┌──

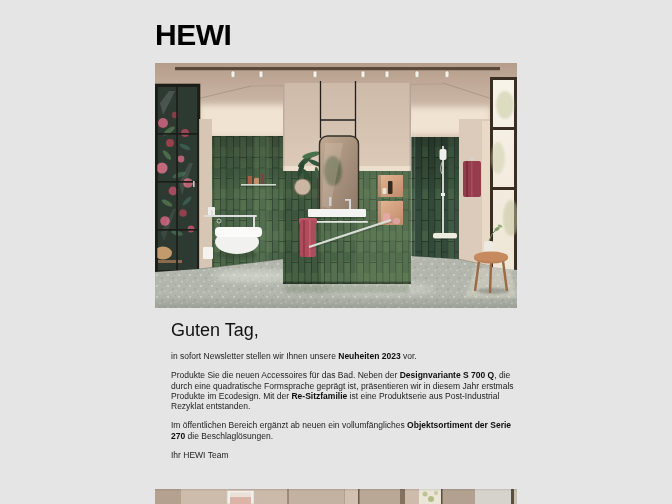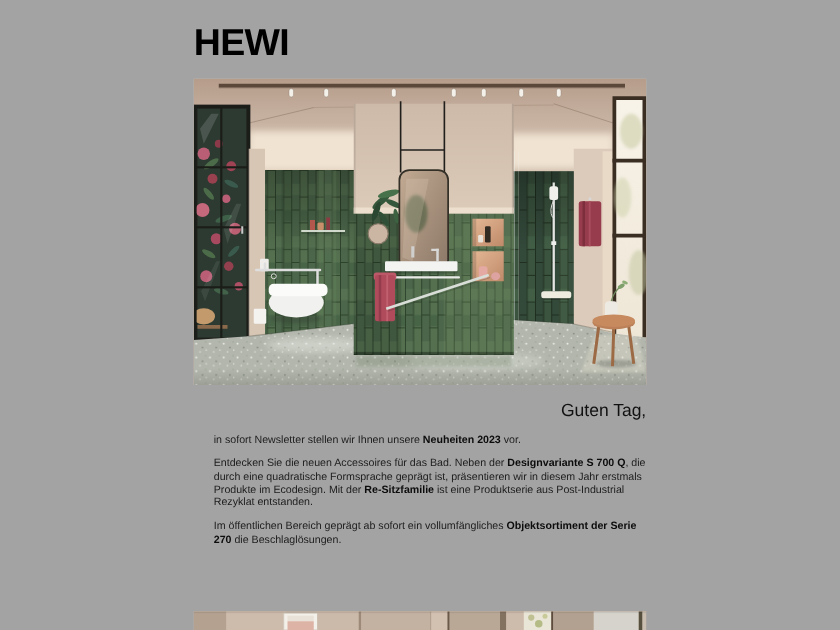"HEWI" .page { background: #a3a3a3 -> #e5e5e5 }
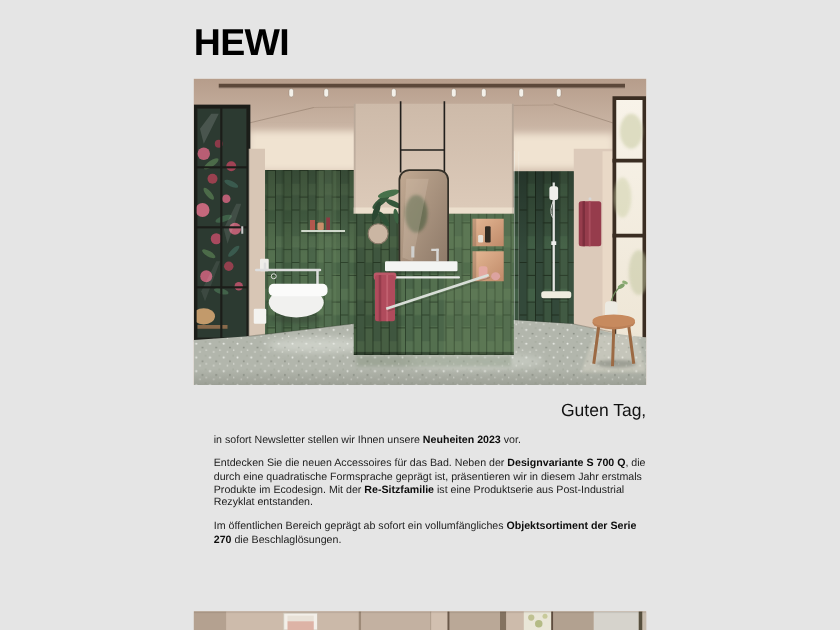"Guten Tag," .greeting { font-size: 14px -> 18px; text-align: right -> none }
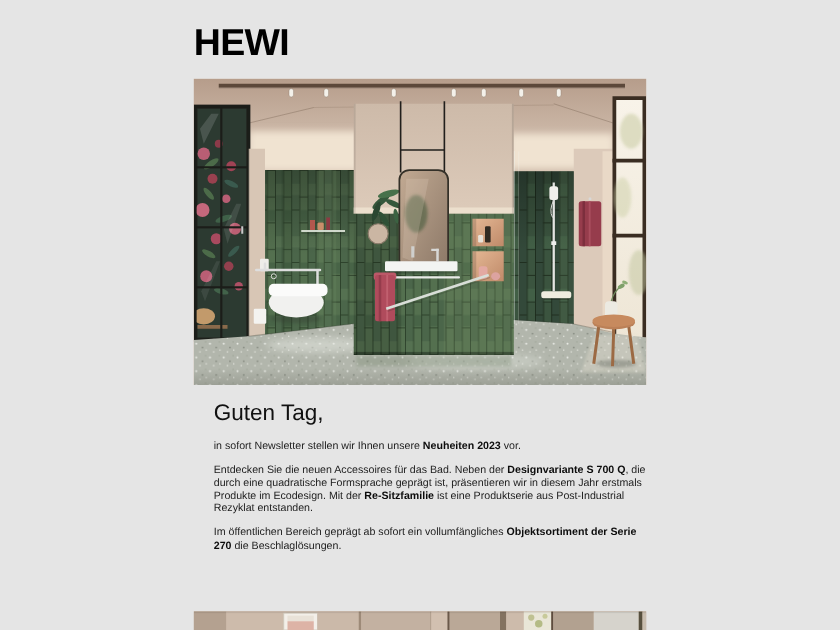"Entdecken Sie die neuen Accessoires" span { text: Entdecken -> Produkte }
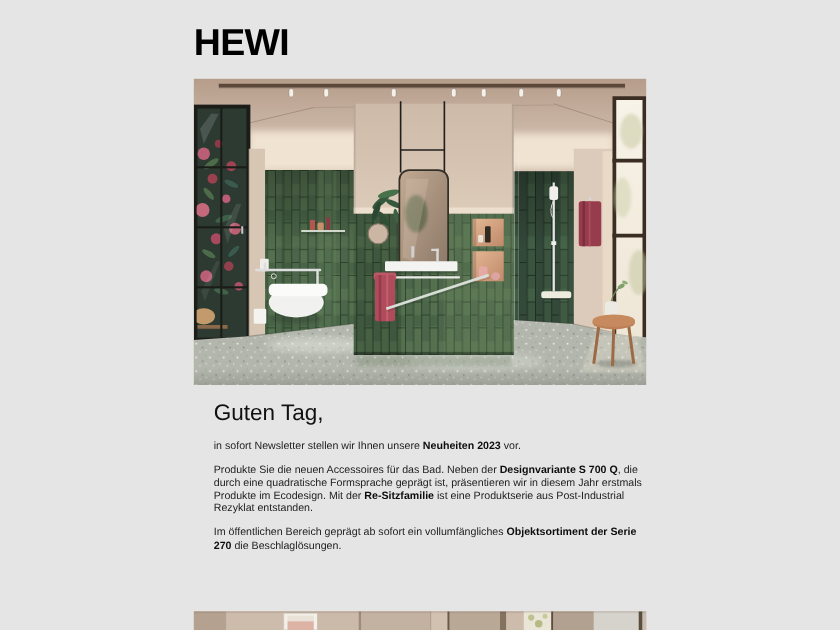"Im öffentlichen Bereich geprägt ab" span { text: geprägt ab sofort -> ergänzt ab neuen }
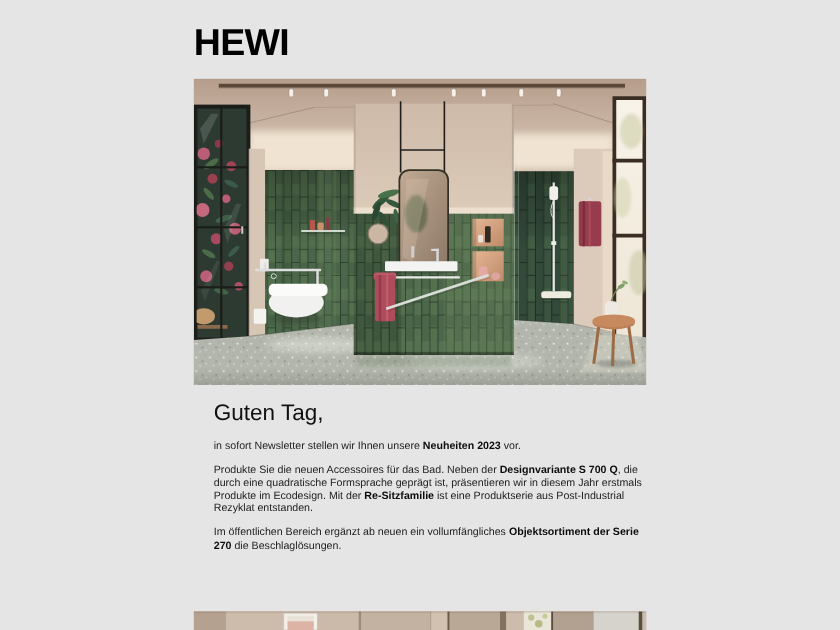"Ihr HEWI Team" p.signoff { html: none -> <p>Ihr HEWI Team</p> }
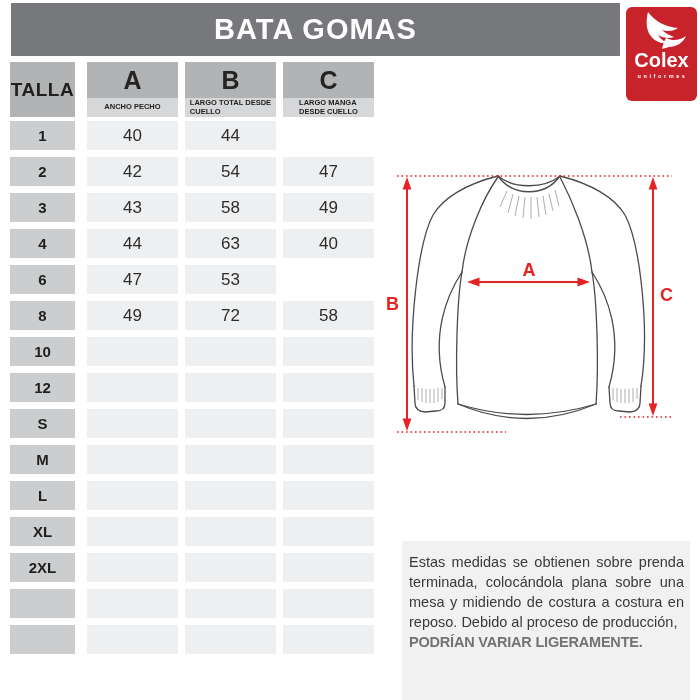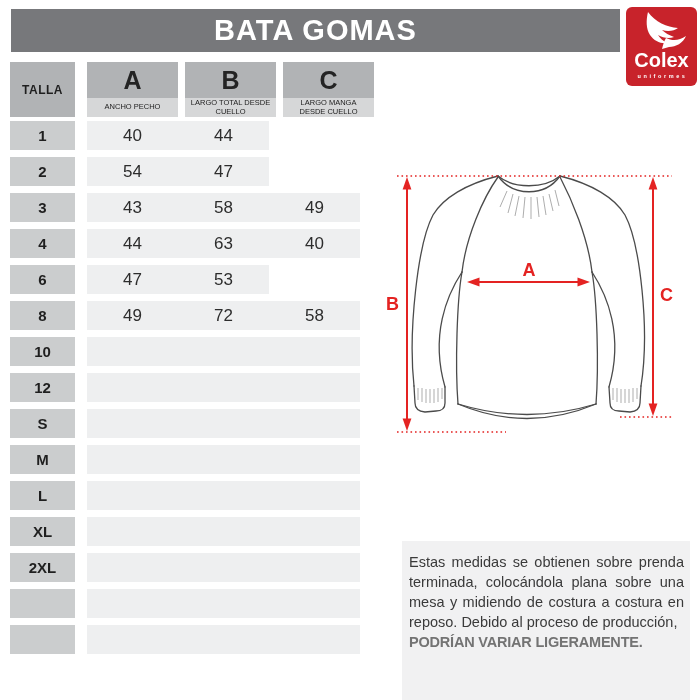"BATA GOMAS" .titlebar { height: 43px -> 53px; top: 9px -> 3px }
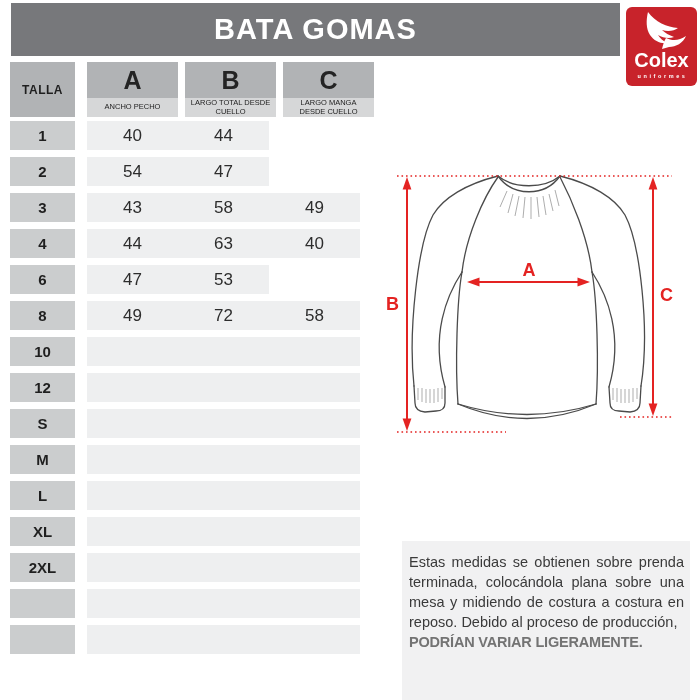"Colex" .logo { height: 79px -> 94px }
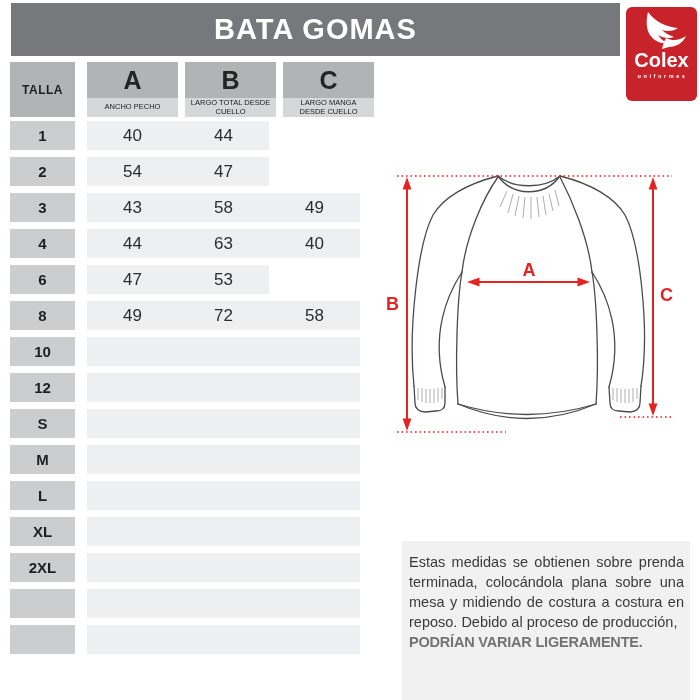"TALLA" .talla { font-size: 12px -> 19px }
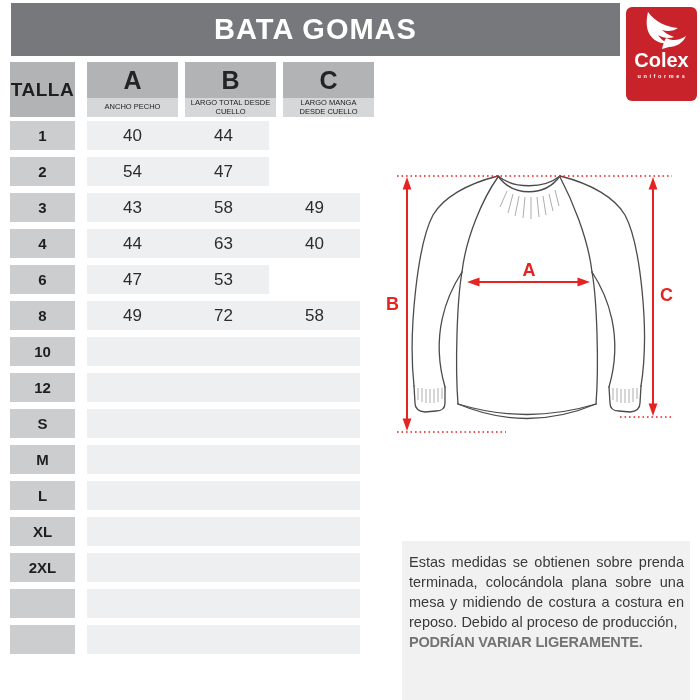"ANCHO PECHO" .colhead .lbl { font-weight: normal -> bold; text-align: center -> none }
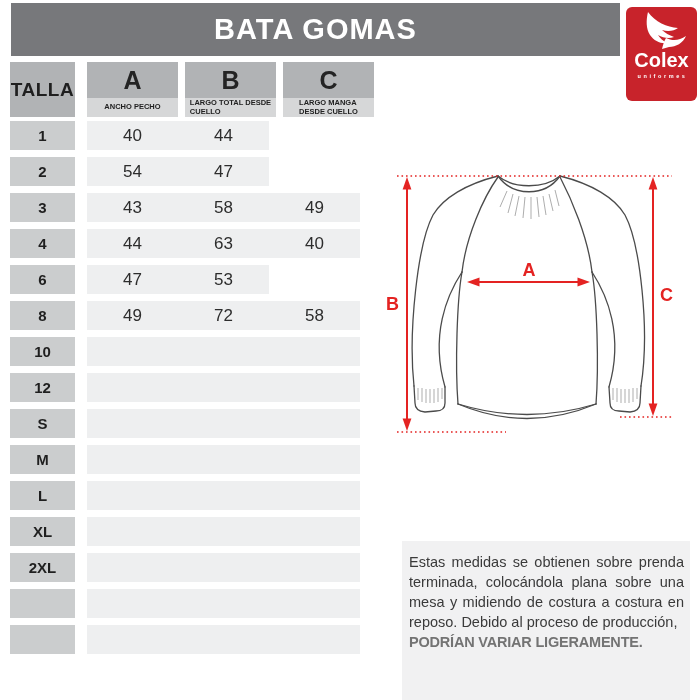"40" .val-cell { margin-right: none -> 7px }
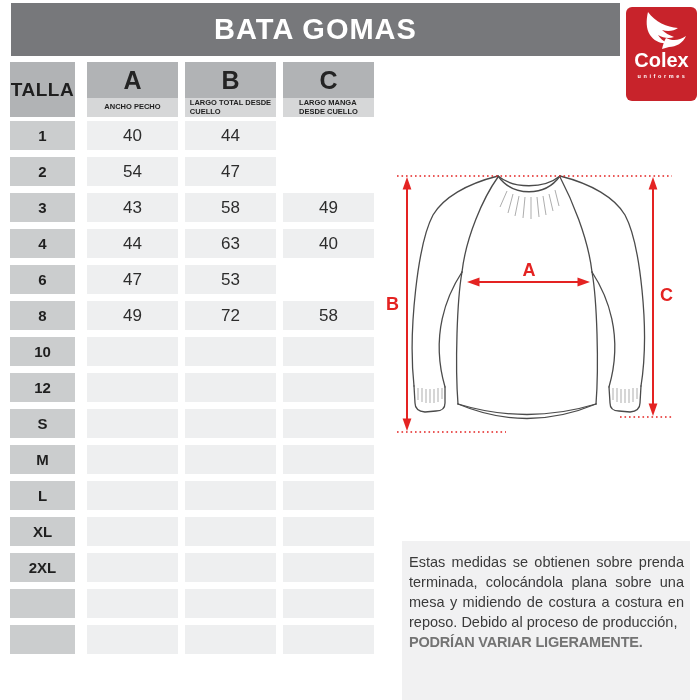"42" div.val-cell { html: none -> <div>42</div> }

└──

THE PROBLEM: Every record above should come back exactly, but without its pictures.

EXERCISE ANSWER:
"HEWI" .page { background: #a3a3a3 -> #e5e5e5 }
"Guten Tag," .greeting { font-size: 14px -> 18px; text-align: right -> none }
"Entdecken Sie die neuen Accessoires" span { text: Entdecken -> Produkte }
"Im öffentlichen Bereich geprägt ab" span { text: geprägt ab sofort -> ergänzt ab neuen }
"Ihr HEWI Team" p.signoff { html: none -> <p>Ihr HEWI Team</p> }
"BATA GOMAS" .titlebar { height: 43px -> 53px; top: 9px -> 3px }
"Colex" .logo { height: 79px -> 94px }
"TALLA" .talla { font-size: 12px -> 19px }
"ANCHO PECHO" .colhead .lbl { font-weight: normal -> bold; text-align: center -> none }
"40" .val-cell { margin-right: none -> 7px }
"42" div.val-cell { html: none -> <div>42</div> }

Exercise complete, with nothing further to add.